WHAT IS BEING ASKED
Each line containing the string "jQuery" should be copied out of the entries.

(Change listing data)
BEGIN

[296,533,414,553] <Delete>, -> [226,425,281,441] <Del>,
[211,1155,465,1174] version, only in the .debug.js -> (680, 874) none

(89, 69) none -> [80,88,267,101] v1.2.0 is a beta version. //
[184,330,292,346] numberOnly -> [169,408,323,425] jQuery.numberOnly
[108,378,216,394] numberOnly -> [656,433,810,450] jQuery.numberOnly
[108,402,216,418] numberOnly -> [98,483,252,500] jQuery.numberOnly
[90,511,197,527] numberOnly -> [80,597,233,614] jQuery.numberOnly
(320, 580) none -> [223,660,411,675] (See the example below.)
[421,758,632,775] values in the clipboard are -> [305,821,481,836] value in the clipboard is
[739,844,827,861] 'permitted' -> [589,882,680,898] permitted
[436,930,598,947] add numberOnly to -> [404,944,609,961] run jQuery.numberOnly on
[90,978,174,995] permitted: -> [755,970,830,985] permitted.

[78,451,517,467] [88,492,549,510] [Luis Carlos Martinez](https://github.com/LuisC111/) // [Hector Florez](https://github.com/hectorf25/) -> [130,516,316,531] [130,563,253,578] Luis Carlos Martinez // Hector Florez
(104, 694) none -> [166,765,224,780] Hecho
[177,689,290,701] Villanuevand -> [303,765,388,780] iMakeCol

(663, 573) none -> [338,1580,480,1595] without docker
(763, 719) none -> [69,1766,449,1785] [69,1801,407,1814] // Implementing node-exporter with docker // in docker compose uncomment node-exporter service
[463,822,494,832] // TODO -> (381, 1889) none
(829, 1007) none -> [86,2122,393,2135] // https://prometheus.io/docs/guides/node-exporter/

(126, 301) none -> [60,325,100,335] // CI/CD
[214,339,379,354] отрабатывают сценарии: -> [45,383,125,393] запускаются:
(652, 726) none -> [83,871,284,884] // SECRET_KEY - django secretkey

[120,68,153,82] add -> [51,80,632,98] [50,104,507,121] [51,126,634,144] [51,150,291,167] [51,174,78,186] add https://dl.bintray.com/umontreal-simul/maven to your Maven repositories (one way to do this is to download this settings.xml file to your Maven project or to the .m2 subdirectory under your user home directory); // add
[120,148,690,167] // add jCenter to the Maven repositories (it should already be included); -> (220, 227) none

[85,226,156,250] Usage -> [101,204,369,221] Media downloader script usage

END

TASK RESULT
[184,330,292,346] numberOnly -> [169,408,323,425] jQuery.numberOnly
[108,378,216,394] numberOnly -> [656,433,810,450] jQuery.numberOnly
[108,402,216,418] numberOnly -> [98,483,252,500] jQuery.numberOnly
[90,511,197,527] numberOnly -> [80,597,233,614] jQuery.numberOnly
[436,930,598,947] add numberOnly to -> [404,944,609,961] run jQuery.numberOnly on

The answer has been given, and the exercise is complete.